FX Market Summary 11-13-2013: Upgraded Forecasts Boost Sterling

The latest UK labour-market data was again stronger than expected as the claimant count fell by a further 41,700 in October after a revised 44,7000 decline the previous month. Remarkably, this was the 9th successive month where the outcome has been better than expected. There was also a decline in the unemployment rate to 7.6% from 7.7% which was enough to push GBP/USD above the 1.5900 level.

In its latest inflation forecast, the Bank of England increased GDP growth forecasts for the next two years and also brought forward the expected timing of unemployment falling to 7% with a 40% chance that this could be achieved by the end of 2014.  Bank Governor Carney tried to stay cautious in the press conference and reiterated that the 7% level was a reference point and not a trigger for tightening policy. Nevertheless, markets still expected rates to rise sooner than expected previously which boosted Sterling demand. GBP/USD spiked higher to the 1.60 area and EUR/GBP dipped below 0.84 in very choppy conditions.

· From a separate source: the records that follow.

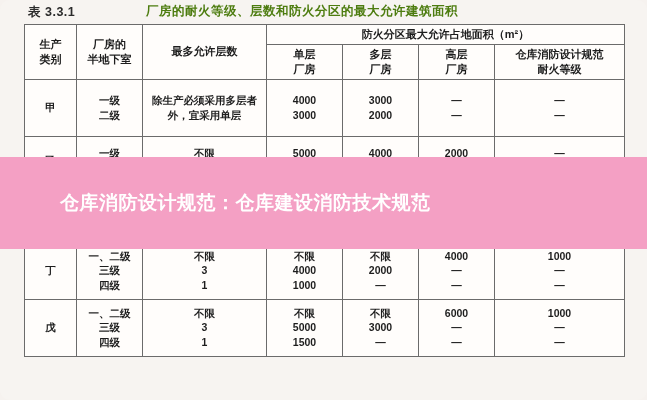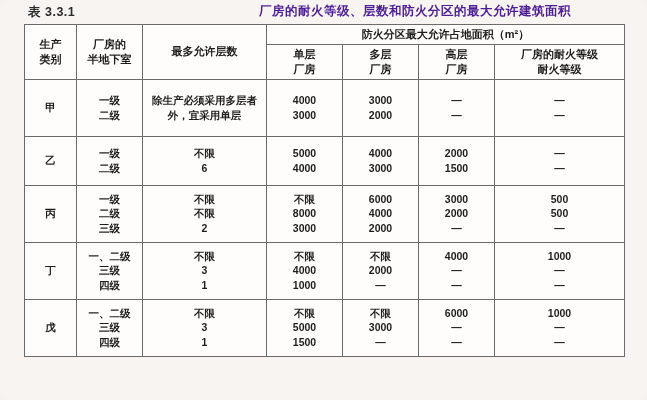"厂房的耐火等级、层数和防火分区的最大允许建筑面积" .tbl-title { color: #4c1d95 -> #4d7c0f; text-align: right -> left }
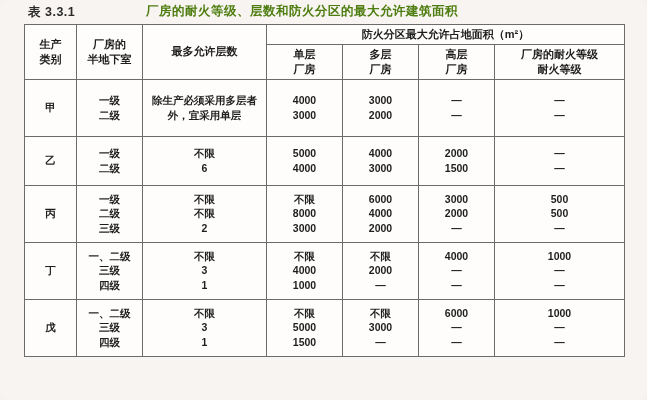"厂房的耐火等级" span { text: 厂房的耐火等级 -> 仓库消防设计规范 }
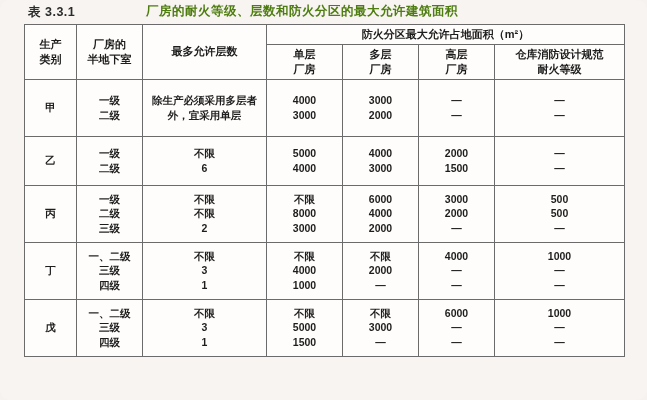"仓库消防设计规范：仓库建设消防技术规范" div.banner { html: none -> <div> <div>仓库消防设计规范：仓库建设消防技术规范</div> </div> }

EUR/USD hit initial resistance close to 1.3450 during Wednesday and retreated towards 1.34 without sellers having any great conviction over the move. There were limited US developments during the day with caution ahead of Yellen’s testimony to the Senate banking panel on Thursday. Investors were looking for any fresh clues on the timing of any scaling back in bond purchases given recent speculation over a move at December’s meeting.

Volatility spiked higher during the New York session with a series of verbal interventions. Euro buying against the yen initially triggered a fresh EUR/USD advance to the 1.3450 resistance area.

There were then notable comments from ECB chief economist Praet who stated that the ECB was prepared to use all tools necessary to deliver prices stability and this was implicitly pledging to beat deflation. These tools could include negative deposit rates and asset purchases. The reference to quantitative easing was more aggressive than usual from the central bank and certainly frightened Euro bulls. EUR/USD dipped sharply to test support below 1.34 with USD/CHF attempting to regain the 0.92 level.

The dollar had been struggling against the yen with a retreat to the 99.30 area before a recovery back to around 99.55 as the dollar was able to secure a wider recovery.